Jackie Durra and her husband, Pedro Balladares, have been riding out the economic downturn as best they can.
For a while they were both out of work, making it a challenge to pay the bills and feed their two kids. She eventually found a job, and then he did as well.
But over the course of what turned out to be a very difficult year, the couple fell behind on mortgage payments for their house in Downey. There were months when they simply had to choose between keeping the lights on and meeting their obligations to their lender, Wells Fargo.
"It was hard," Durra, 49, told me. "We had no money coming in."
Make no mistake: She and her husband are at fault here. They missed four mortgage payments between October 2010 and April of this year. They shouldn't have been surprised when Wells stopped taking their payments in June and served them with a notice of default in August.
But Durra and Balladares are also typical of many other homeowners who, because of circumstances beyond their control, found themselves barely able to keep their heads above water. They aren't deadbeats. They aren't trying to cheat the bank out of its money.
Given a chance, they're eager to make good. They want to keep their home. But getting their bank to work with them — that's another story.
"It's a national crisis," said Jamie Court, president of Consumer Watchdog, a Santa Monica-based advocacy group. "Banks seem more interested in foreclosing on people than on keeping them in their homes."
Adding insult to injury, many of these banks (including Wells) received billions of dollars in taxpayer-funded bailouts to keep them afloat when times were tough.
"If we gave the banks a second chance," Court said, "the least they can do is help people out who are trying to do the right thing."
Durra bought her three-bedroom house in 2001 for $280,000. After a second mortgage was taken out several years later, the total outstanding loan balance was about $375,000. The real-estate website Zillow estimates the current value of the property at $348,300.
Durra and Balladares received a loan modification from Wells in 2009 that lowered their monthly payments. But by summer 2010, the couple were facing new difficulties.
She had lost her job handling billing for a doctor's office, and his business exporting car parts to Nicaragua fell victim to harsh global economic conditions.
With other bills mounting, they were unable to make their October mortgage payment of $1,470. Then Durra landed a job that month handling billing for USC's Department of Pathology. She immediately contacted Wells Fargo and explained their situation.
The bank, Durra said, seemed placated, especially when the November and December payments came in on time. But the family was still facing hardship.
"My husband wasn't working and we just didn't have enough income," Durra said. "We were living paycheck to paycheck."
In January of this year, they applied for another loan modification to work out more flexible terms. Durra said Wells turned them down because they weren't making enough money.
She and Balladares missed their January and February mortgage payments. They were able to send in a check for March. They missed April. They sent in a check for May.
Then, in June, Balladares finally landed a gig as an X-ray technician for a medical clinic.

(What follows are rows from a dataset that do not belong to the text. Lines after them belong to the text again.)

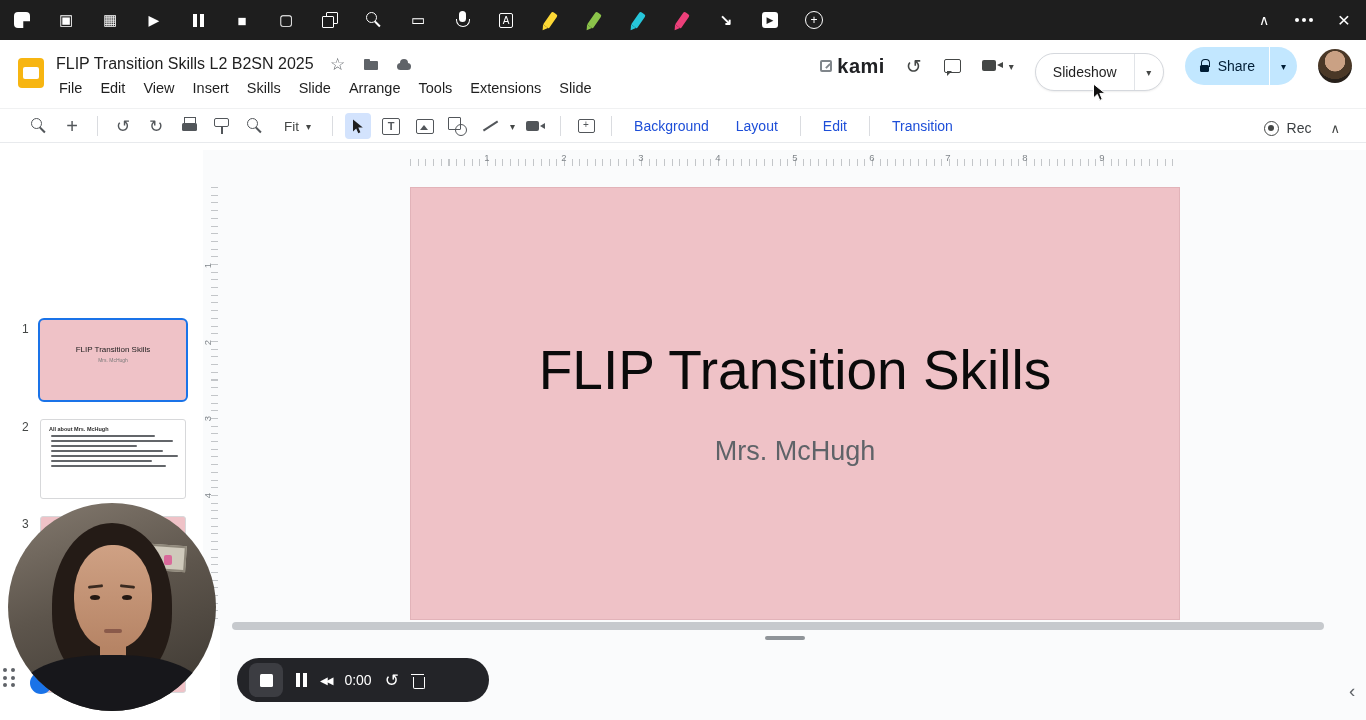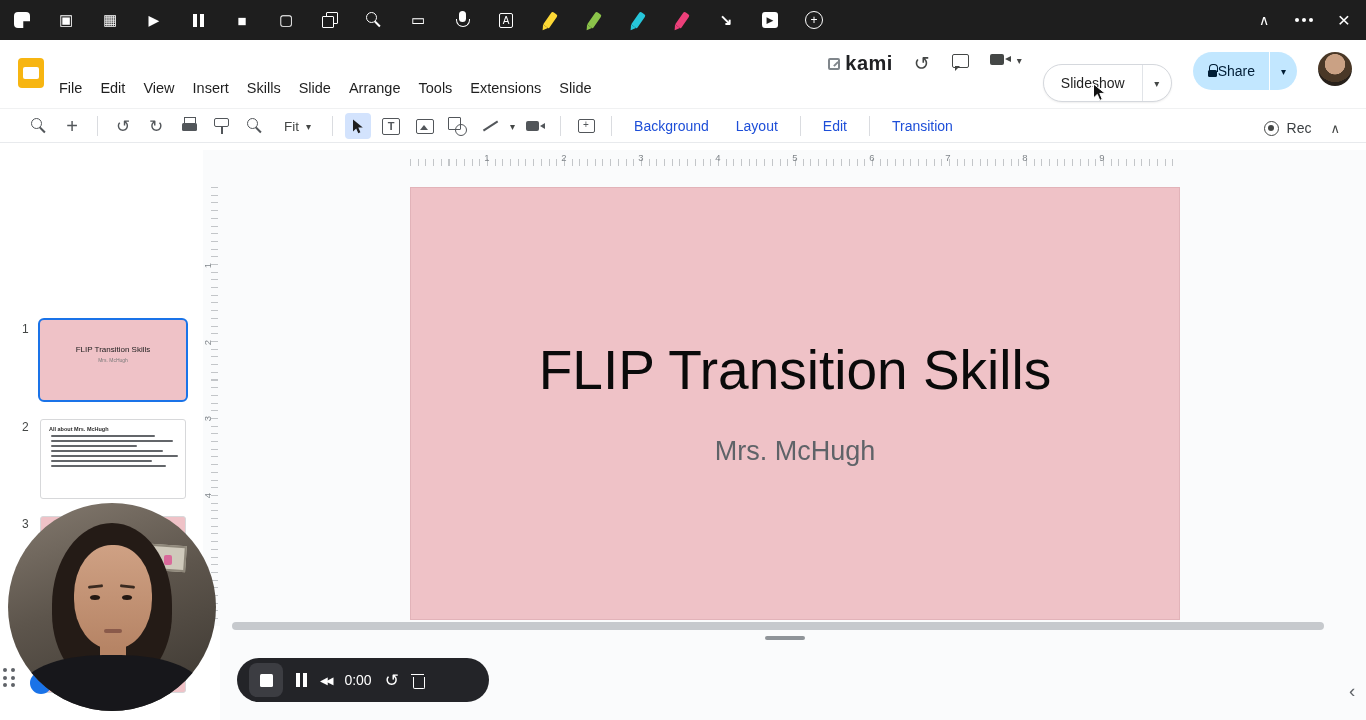"FLIP Transition Skills L2 B2SN" div.doc-row { html: none -> <div> <span>FLIP Transition Skills L2 B2SN 2025</span> <span></span> <span></span> <span></span> </div> }
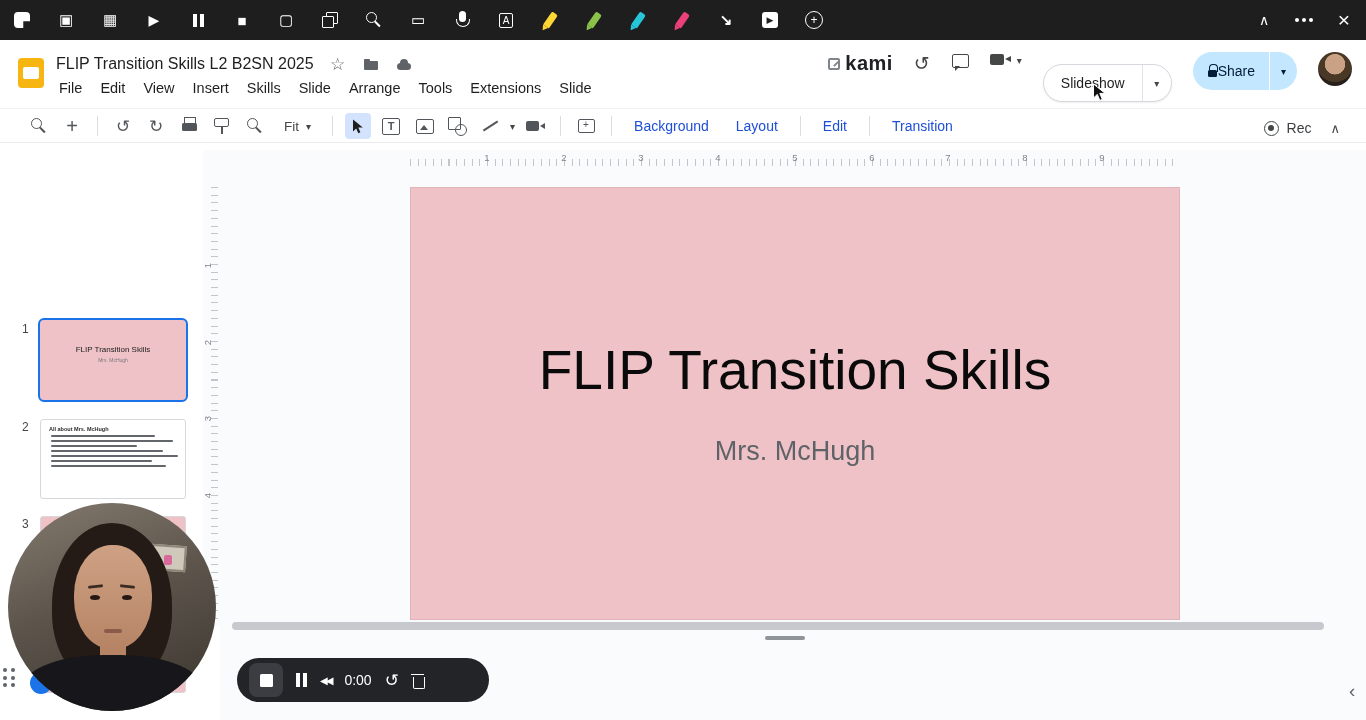"kami" .hdr-right { align-items: flex-start -> center; top: 12px -> 4px }
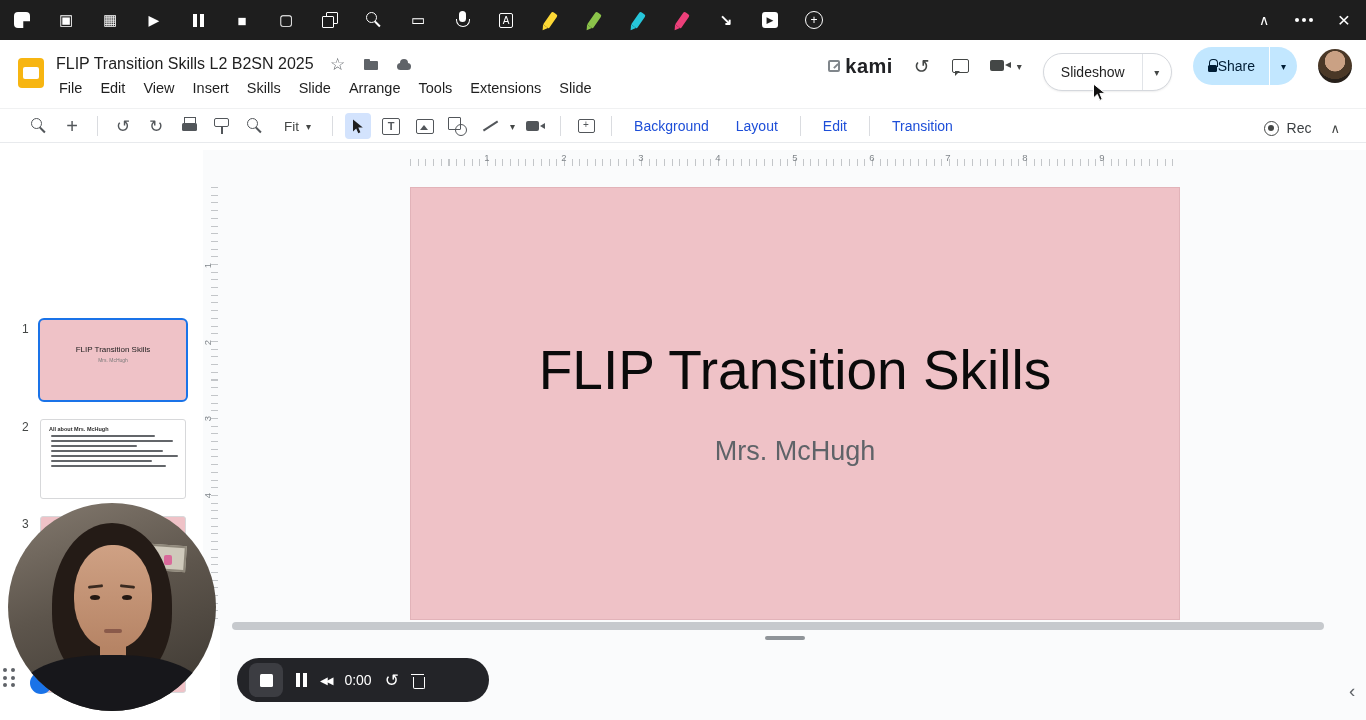"Share" .share-main { gap: 0 -> 8px }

The couple applied once again for a loan modification. This time, Durra said, Wells turned them down because they were making too much money.
They sent in a check for their June mortgage payment. Wells sent it back and foreclosed on the property.
Durra said she tried to approach Wells to work something out, but each time was rebuffed — even though she and her husband were now setting aside thousands of dollars to cover their missed payments.
At the beginning of September, they tried to find out how much they owed, including late fees and legal charges. Wells said it would get back to the couple in about a week.
It never did. So Durra and Balladares came to me.
I went straight to Wells with a simple question: Would the bank really rather add to the glut of foreclosed homes than work with a committed homeowner who's eager to pay her bills?
I'm glad to report that Wells wasted no time in reaching out to Durra and trying to find some way to fix this mess.
"We're working with them to keep them in their home," said Jennifer Langan, a Wells spokeswoman.
She said it's likely that a repayment plan will be established, and once that happens, the foreclosure proceedings will end.
"At the end of the day, no bank wants a foreclosed property," Langan said. "It is not good for homeowners, neighborhoods or communities."
Which is why it's surprising that so few banks seem to step up, especially in times like these, to assist homeowners who are trying to act in good faith.
Consumer Watchdog's Court said many banks have one-size-fits-all policies that make it difficult to address individual problems. It can also be more labor-intensive (read: expensive) to work with homeowners on a case-by-case basis.
Langan said Wells would have probably done something for Durra and Balladares even if I hadn't taken an interest, and maybe that's true. But I hear a lot of hard-luck stories from people who say all they get from the bank is a door slammed in their face.
Not everyone deserves a second chance. But banks should know from personal bailout experience that there are many who do.
And helping them out can be good business over the long run.